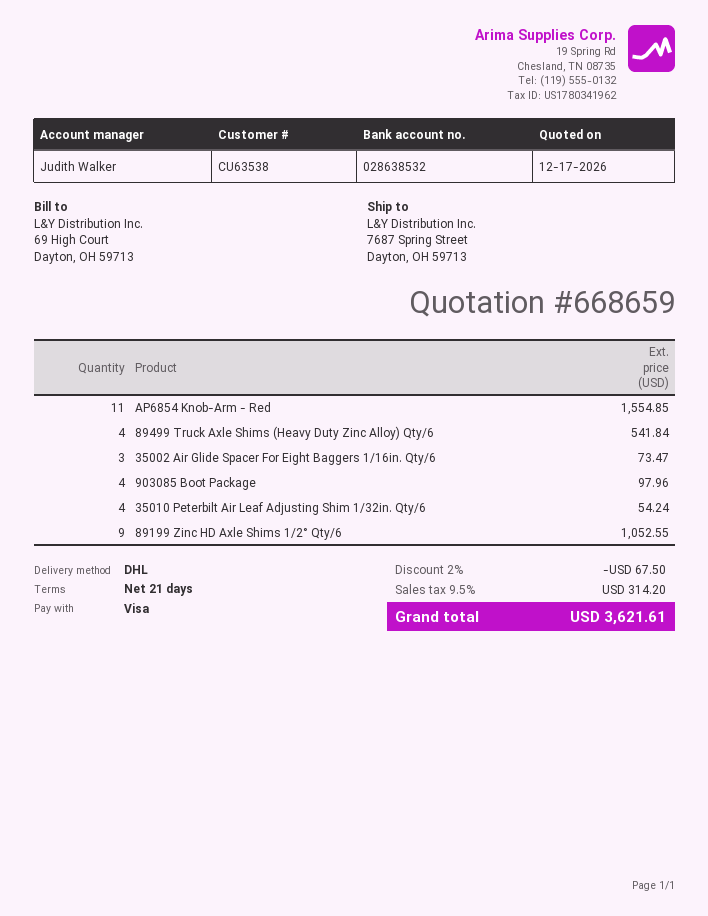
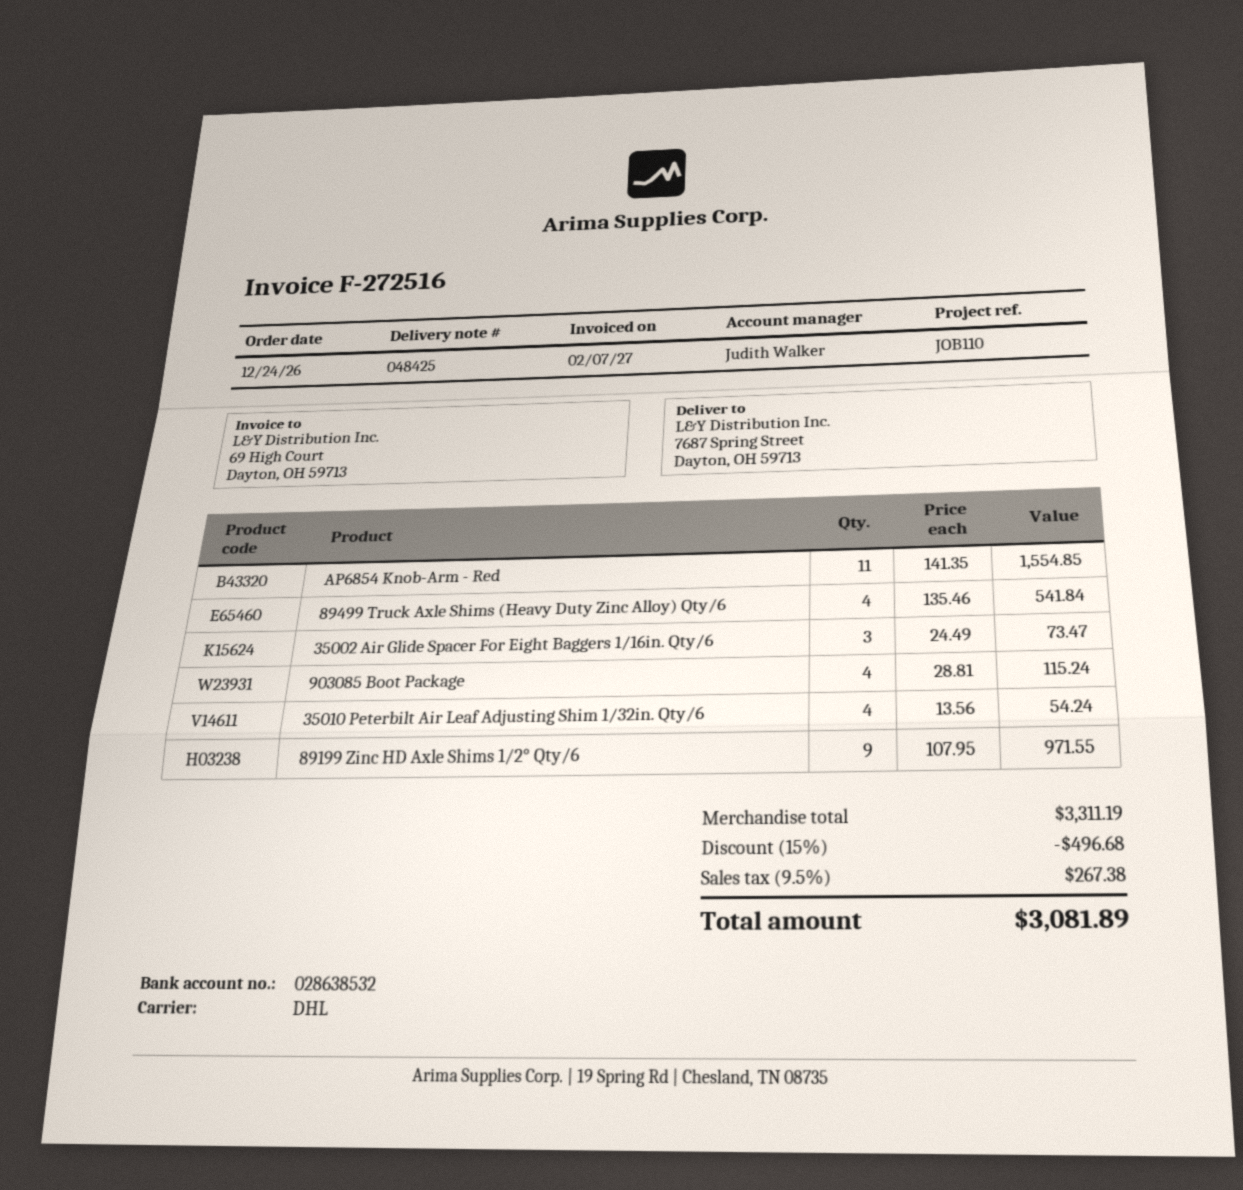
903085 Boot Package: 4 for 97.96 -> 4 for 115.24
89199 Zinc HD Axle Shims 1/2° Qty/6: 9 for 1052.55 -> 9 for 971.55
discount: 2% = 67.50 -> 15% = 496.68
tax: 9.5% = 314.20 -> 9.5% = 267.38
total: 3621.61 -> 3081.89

========

Task objective: Pass over the images and copy the rest of the material above exactly.

Solution to this problem:
903085 Boot Package: 4 for 97.96 -> 4 for 115.24
89199 Zinc HD Axle Shims 1/2° Qty/6: 9 for 1052.55 -> 9 for 971.55
discount: 2% = 67.50 -> 15% = 496.68
tax: 9.5% = 314.20 -> 9.5% = 267.38
total: 3621.61 -> 3081.89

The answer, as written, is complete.